Information given =
--- START ---
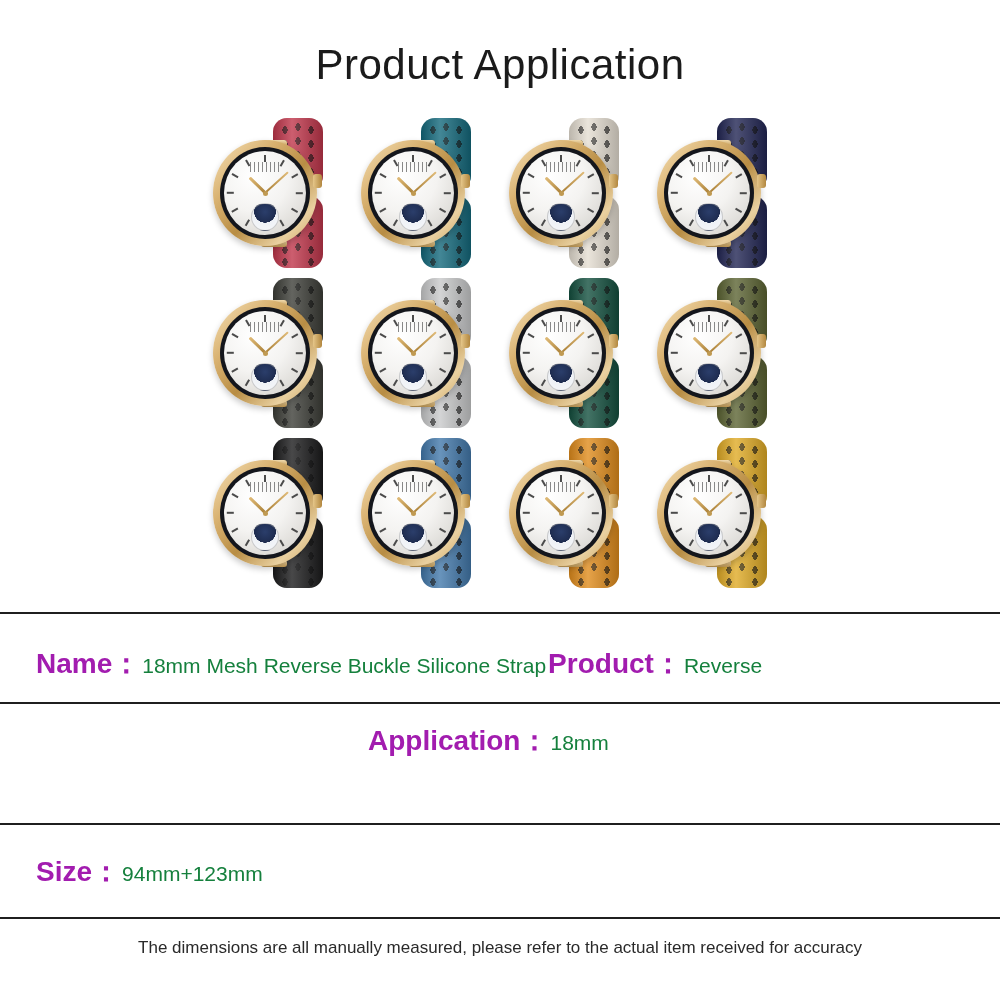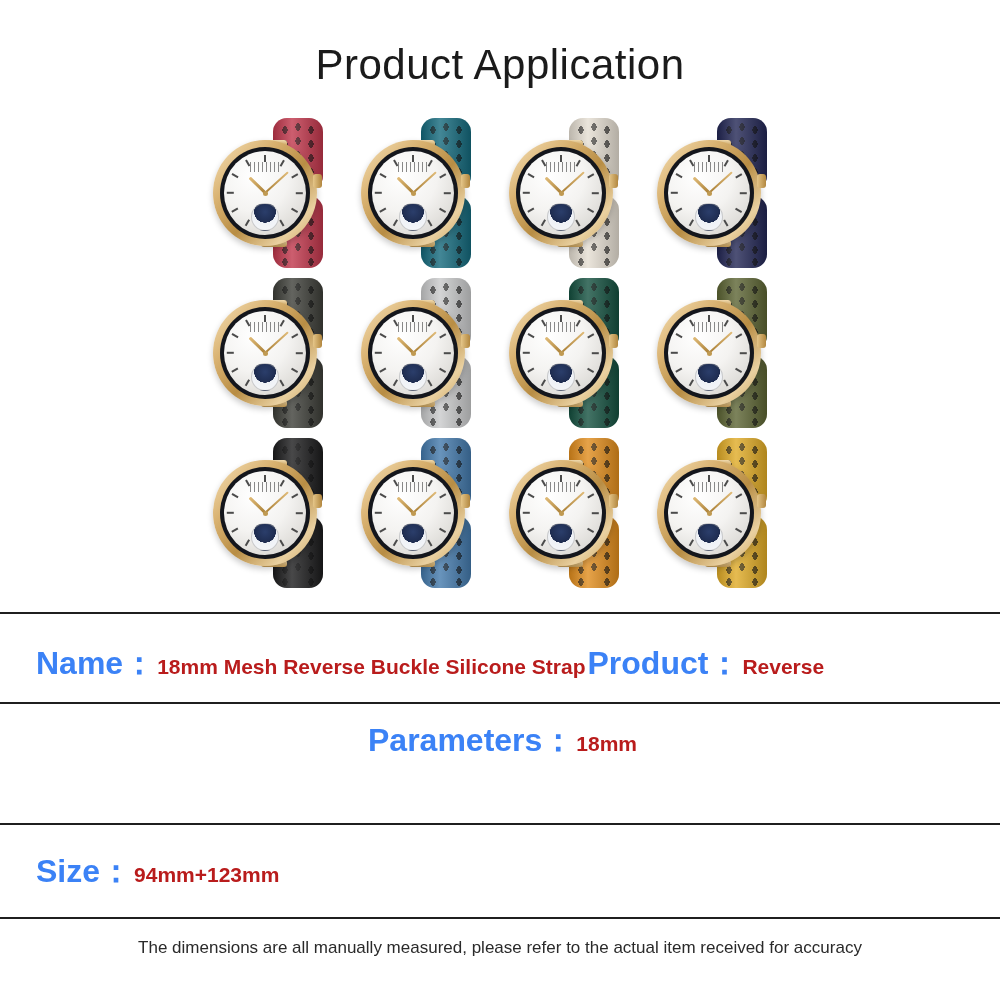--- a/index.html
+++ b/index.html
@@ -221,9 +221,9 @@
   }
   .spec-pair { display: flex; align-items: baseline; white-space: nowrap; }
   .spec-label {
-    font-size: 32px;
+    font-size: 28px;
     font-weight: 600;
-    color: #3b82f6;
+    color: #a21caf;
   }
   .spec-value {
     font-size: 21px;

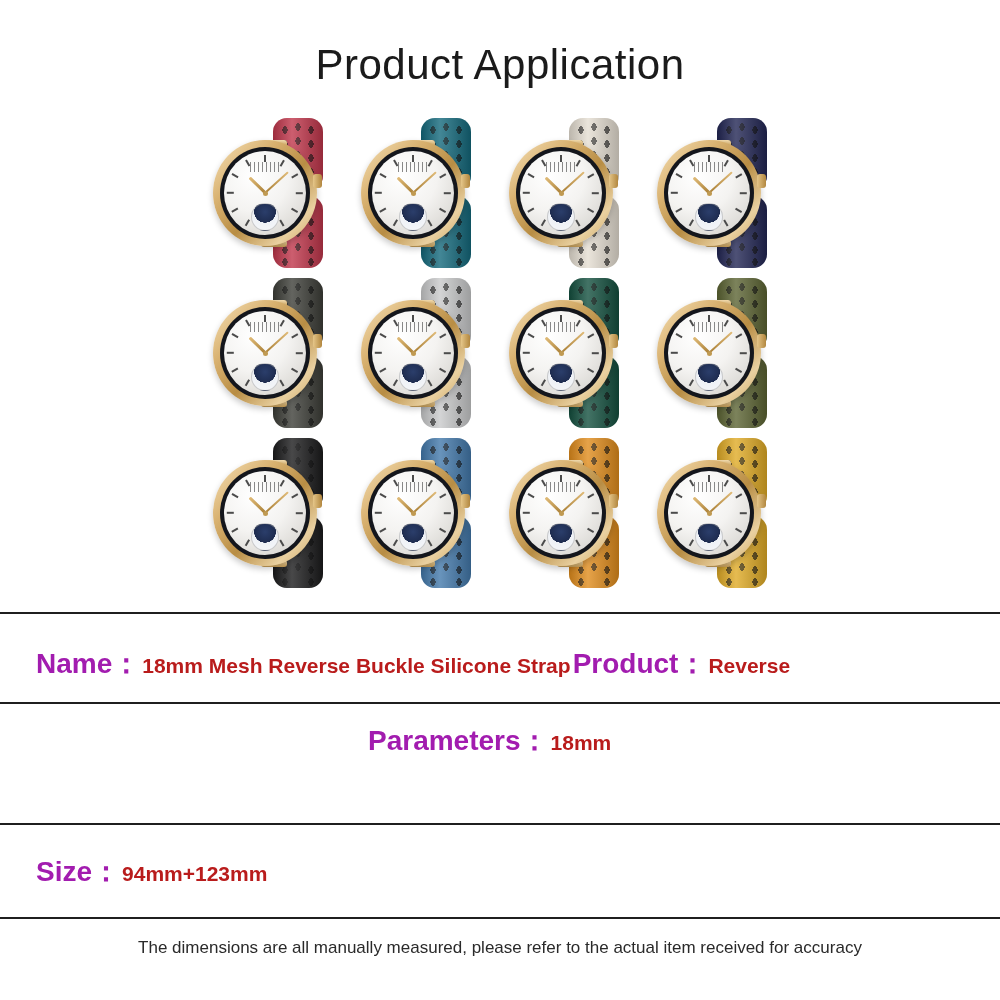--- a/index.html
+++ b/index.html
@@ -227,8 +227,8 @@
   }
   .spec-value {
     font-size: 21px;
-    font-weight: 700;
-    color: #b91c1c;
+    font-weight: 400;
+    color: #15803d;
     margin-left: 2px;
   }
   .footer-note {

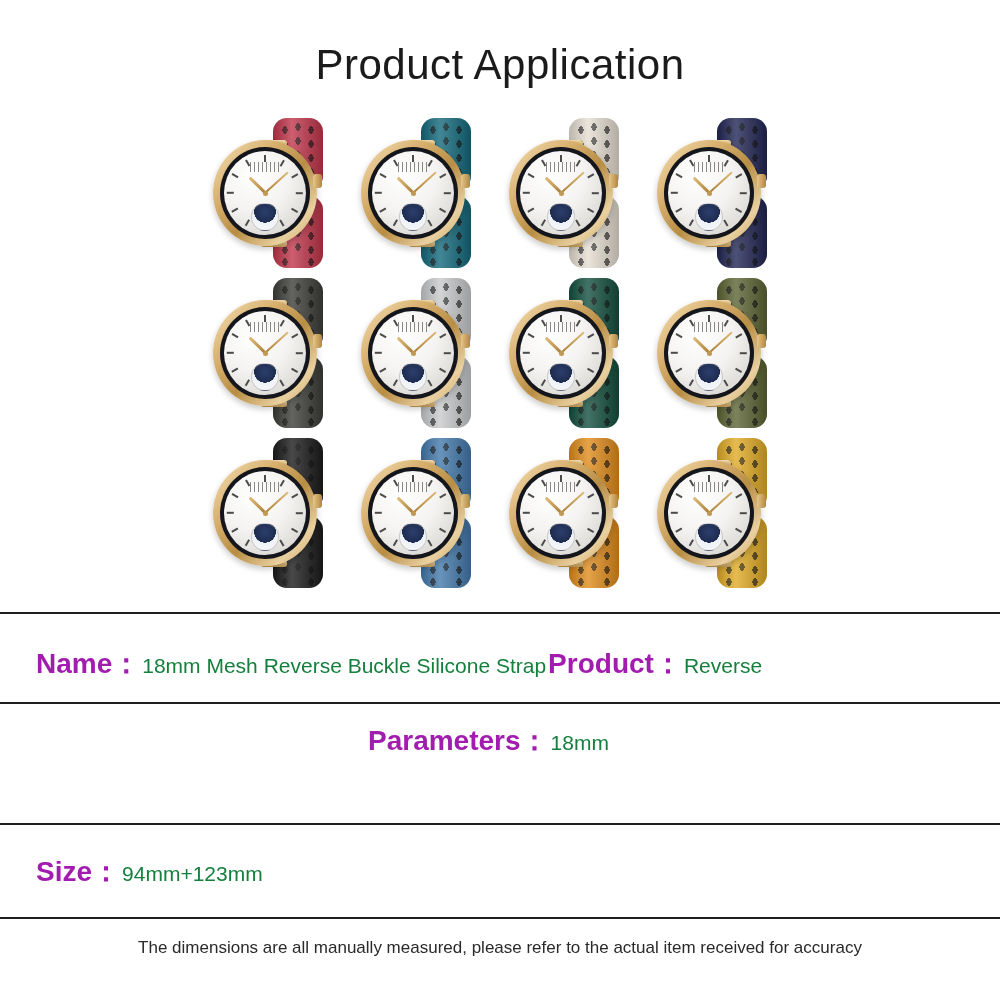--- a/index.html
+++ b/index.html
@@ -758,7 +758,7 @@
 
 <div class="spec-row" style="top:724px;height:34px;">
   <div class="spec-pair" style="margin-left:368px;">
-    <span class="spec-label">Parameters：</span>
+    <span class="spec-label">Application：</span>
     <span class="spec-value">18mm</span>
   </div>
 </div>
--- END ---
Work required = Copy each line of the records that contains the word "size".

Final answer =
-    font-size: 32px;
+    font-size: 28px;
     font-size: 21px;
     font-size: 21px;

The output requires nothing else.